Proposed Topic (Most preferred): :
Clinical Safety and Quality Service III (Projects aiming at quality service to patients and their carers)
Authors (including presenting author) :
Cheng SWS(1),Luk HM(1)
Affiliation :
(1)Clinical Genetics Service Unit, Hong Kong Children’s Hospital
Introduction :
Inherited eye disorders (IEDs) are an important cause of visual impairment in children and adults. The field of ocular genetics is rapidly evolving from making genetic diagnosis to various targeted gene therapy. In Hong Kong, the local data and genetic landscape for inherited eye disorders are lacking. Being the major service provider of public genetic and genomic services in Hong Kong, Clinical Genetics Service Unit (CGSU) of Hong Kong Children’s Hospital (HKCH) would delve into this aspect and review clinical utility of genomic testing on ocular diseases, aiming at providing quality, comprehensive and holistic care for our patients and their families.
Objectives :
The study aims at exploring the diagnostic yield, mutational spectrum and clinical utility of genomic testing on patients referred to CGSU with IEDs.
Methodology :
Through this retrospective study, we reviewed the clinical and molecular findings in all referred patients with suspected inherited eye diseases in Clinical Management System (CMS). Spectrum of ocular genetic disorders, genetic variants, diagnostic yield and clinical utility of genomic testing would be analyzed.
Result & Outcome :
From December 2021 to October 2023, 148 index patients suspected of IEDs were referred to our clinic. The mean age at first encounter was 23.5 years, with a median age of 15 years.

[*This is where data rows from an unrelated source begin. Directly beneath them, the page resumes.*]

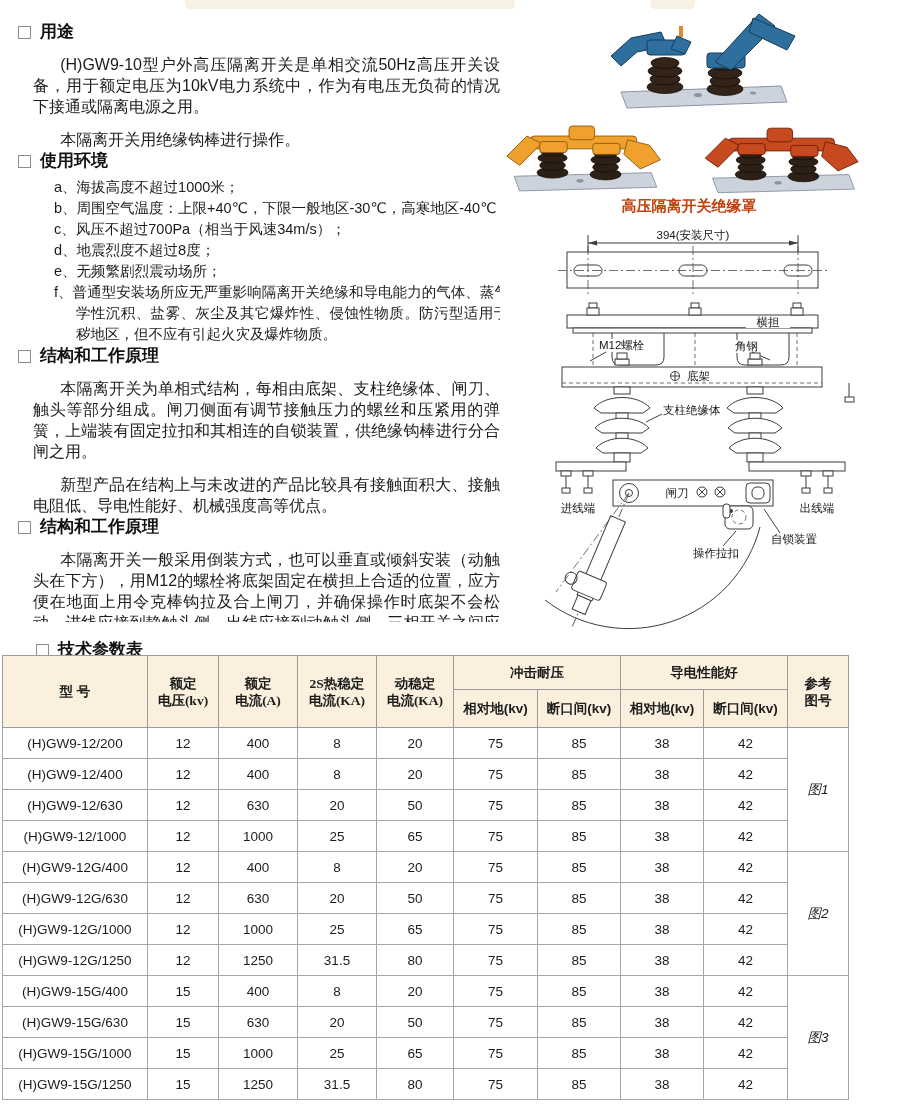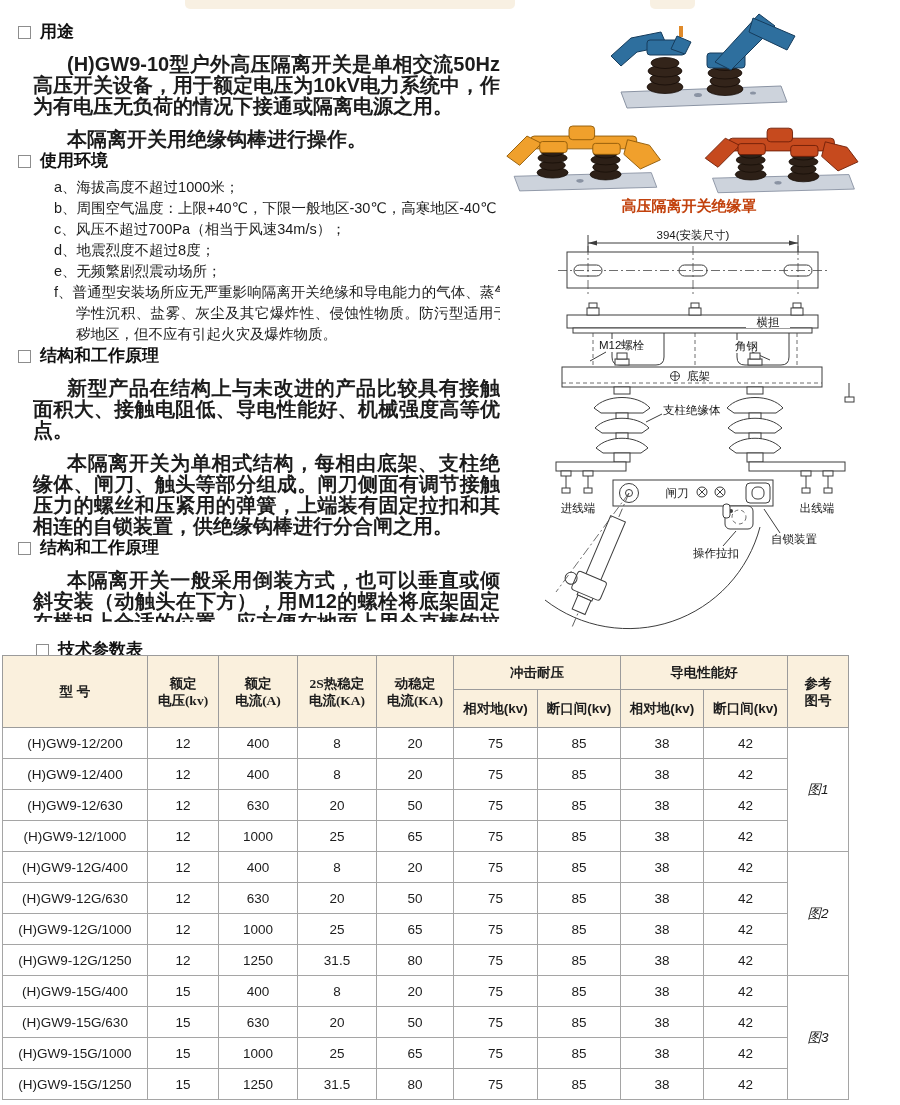--- a/index.html
+++ b/index.html
@@ -4,21 +4,21 @@
 <style>
   html,body{margin:0;padding:0;background:#ffffff;}
   #page{position:relative;width:900px;height:1105px;background:#ffffff;overflow:hidden;
         font-family:"Liberation Sans","DejaVu Sans",sans-serif;color:#1e1e1e;}
   .artifact{position:absolute;top:0;height:9px;background:#f6ecdb;opacity:.8;border-radius:0 0 5px 5px;}
   
   #left-col{position:absolute;left:18px;top:22px;width:482px;height:600px;overflow:hidden;}
   .sec-title{font-size:17px;line-height:20px;font-weight:bold;color:#111;margin:1px 0 6px 0;display:flex;align-items:center;}
   .sec-title:first-child{margin-top:0;}
   .sq{display:inline-block;width:11px;height:11px;border:1px solid #8d8d8d;background:#fff;margin-right:9px;flex:0 0 auto;}
-  .para{margin:12px 0 0 15px;width:467px;font-size:20px;line-height:21px;text-align:justify;text-indent:1.7em;color:#1c1c1c;font-weight:bold;}
+  .para{margin:12px 0 0 15px;width:467px;font-size:16px;line-height:21px;text-align:justify;text-indent:1.7em;color:#1c1c1c;}
   .env-item{margin-left:36px;width:462px;font-size:14.5px;line-height:21px;text-align:justify;
             padding-left:22px;text-indent:-22px;color:#1c1c1c;}
   #params-title{position:absolute;left:18px;top:622px;margin:18px;}
   
   #right-col{position:absolute;left:500px;top:0;width:400px;height:660px;}
   .photo{position:absolute;}
   #gallery-caption{position:absolute;left:89px;top:197px;width:200px;text-align:center;
                    font-size:15px;font-weight:bold;color:#c2410c;}
   
   #diagram{position:absolute;left:0px;top:225px;}
@@ -63,22 +63,22 @@
   <div class="env-item">b、周围空气温度：上限+40℃，下限一般地区-30℃，高寒地区-40℃；</div>
   <div class="env-item">c、风压不超过700Pa（相当于风速34m/s）；</div>
   <div class="env-item">d、地震烈度不超过8度；</div>
   <div class="env-item">e、无频繁剧烈震动场所；</div>
   <div class="env-item">f、普通型安装场所应无严重影响隔离开关绝缘和导电能力的气体、蒸气、化学性沉积、盐雾、灰尘及其它爆炸性、侵蚀性物质。防污型适用于重污秽地区，但不应有引起火灾及爆炸物质。</div>
 
   <div class="sec-title">
     <span class="sq"></span>
     <span>结构和工作原理</span>
   </div>
+  <p class="para">本隔离开关为单相式结构，每相由底架、支柱绝缘体、闸刀、触头等部分组成。闸刀侧面有调节接触压力的螺丝和压紧用的弹簧，上端装有固定拉扣和其相连的自锁装置，供绝缘钩棒进行分合闸之用。</p>
   <p class="para">新型产品在结构上与未改进的产品比较具有接触面积大、接触电阻低、导电性能好、机械强度高等优点。</p>
-  <p class="para">本隔离开关为单相式结构，每相由底架、支柱绝缘体、闸刀、触头等部分组成。闸刀侧面有调节接触压力的螺丝和压紧用的弹簧，上端装有固定拉扣和其相连的自锁装置，供绝缘钩棒进行分合闸之用。</p>
 
   <div class="sec-title">
     <span class="sq"></span>
     <span>结构和工作原理</span>
   </div>
   <p class="para">本隔离开关一般采用倒装方式，也可以垂直或倾斜安装（动触头在下方），用M12的螺栓将底架固定在横担上合适的位置，应方便在地面上用令克棒钩拉及合上闸刀，并确保操作时底架不会松动。进线应接到静触头侧，出线应接到动触头侧，三相开关之间应保持适当的距离，以免短路。</p>
 </div>
 
 <div class="sec-title" id="params-title">
   <span class="sq"></span>

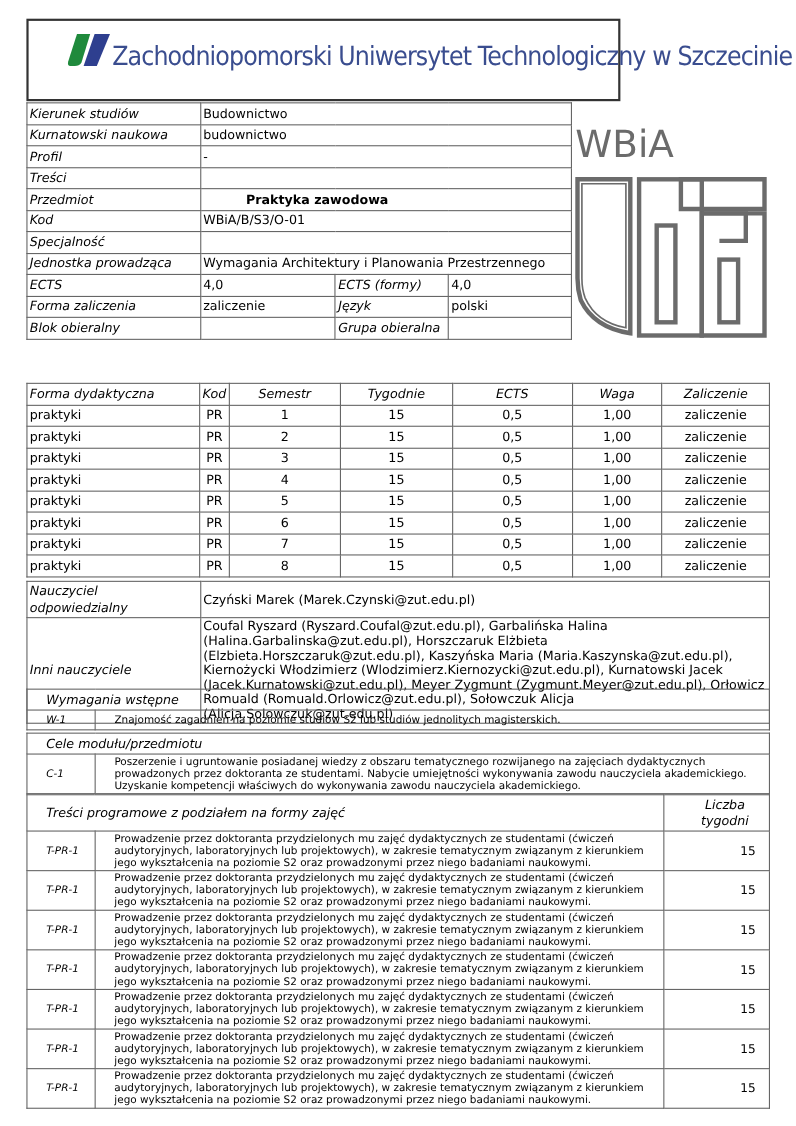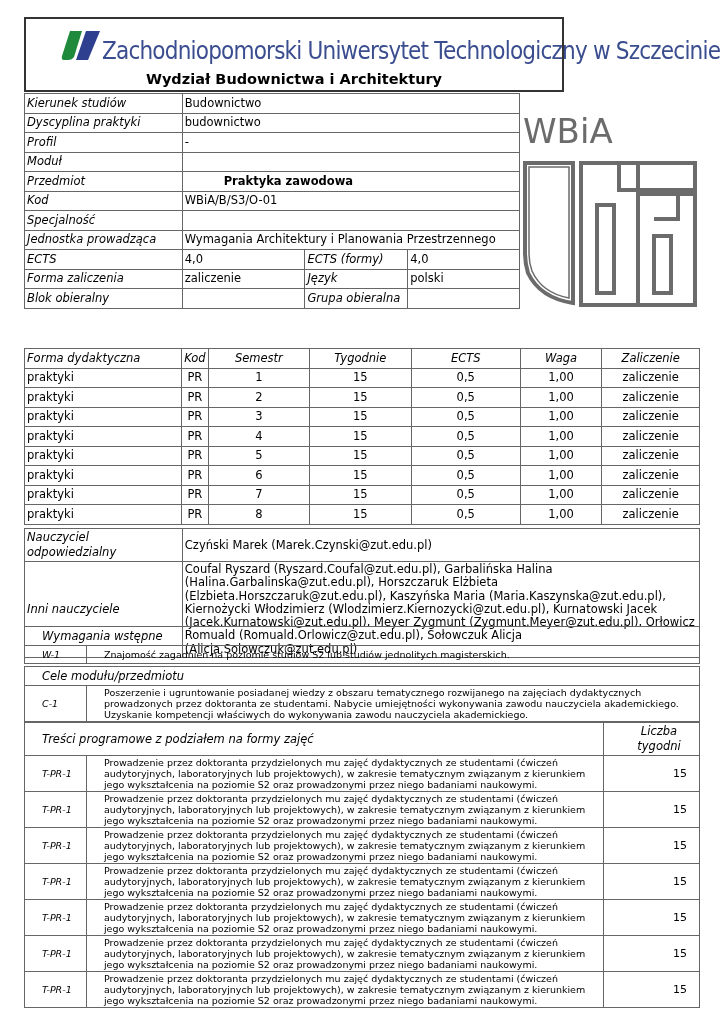--- a/index.html
+++ b/index.html
@@ -50,45 +50,44 @@
 </style>
 </head>
 <body>
 
 <div class="header-box">
   <svg class="uni-logo" viewBox="0 0 42 32">
     <path d="M10 2 L22 2 L14 28 Q12 31 8 31 L4 31 Q1 31 2 27 Z" fill="#1f8a3c"></path>
     <path d="M26 2 L40 2 L28 31 L16 31 Z" fill="#2e3f8f"></path>
   </svg>
   <div class="uni-name">Zachodniopomorski Uniwersytet Technologiczny w Szczecinie</div>
-  <div class="faculty">Wydział Budownictwa i Architektury</div>
 </div>
 
 <table id="info">
   <colgroup>
       <col style="width:158px">
       <col style="width:123px">
       <col style="width:103px">
       <col style="width:112px">
     </colgroup>
   <tbody>
       <tr>
     <td class="lbl">Kierunek studiów</td>
     <td colspan="3">Budownictwo</td>
   </tr>
   <tr>
-    <td class="lbl">Dyscyplina praktyki</td>
+    <td class="lbl">Kurnatowski naukowa</td>
     <td colspan="3">budownictwo</td>
   </tr>
   <tr>
     <td class="lbl">Profil</td>
     <td colspan="3">-</td>
   </tr>
   <tr>
-    <td class="lbl">Moduł</td>
+    <td class="lbl">Treści</td>
     <td colspan="3"></td>
   </tr>
   <tr>
     <td class="lbl">Przedmiot</td>
     <td colspan="3" class="b">Praktyka zawodowa</td>
   </tr>
   <tr>
     <td class="lbl">Kod</td>
     <td colspan="3">WBiA/B/S3/O-01</td>
   </tr>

Inherited retinal disorders were the most prevalent ocular abnormalities detected in 45% of our referred patients, followed by 14% for neuro-ophthalmology problems (e.g. optic neuropathy) and 13% for ocular tumor. Cataract, refractive errors , anterior chamber dysgenesis and microphthalmia, anophthalmia, coloboma (MAC) were present in 11%, 6% ,4% and 4% of patients respectively. A total of 132 patients consented to undergo genetic testing. The overall diagnostic yield was 48.5%. The MAC spectrum subgroup had the highest diagnostic yield at 67%. Among the patients tested, 18 displayed novel genetic variants across an array of genes. Apart from achieving diagnostic certainty, over 90 % patients with confirmed molecular diagnosis reported other clinical utility of genetic testing in either reproductive options/ family planning, disease management/ prognosis and pre-symptomatic screening aspects. Presently, the recently established Oculo-Genetic Clinic at the Hong Kong Children's Hospital is delivering comprehensive, superior care to patients with inherited eye disorders, catering effectively to the rising demand for such services in Hong Kong.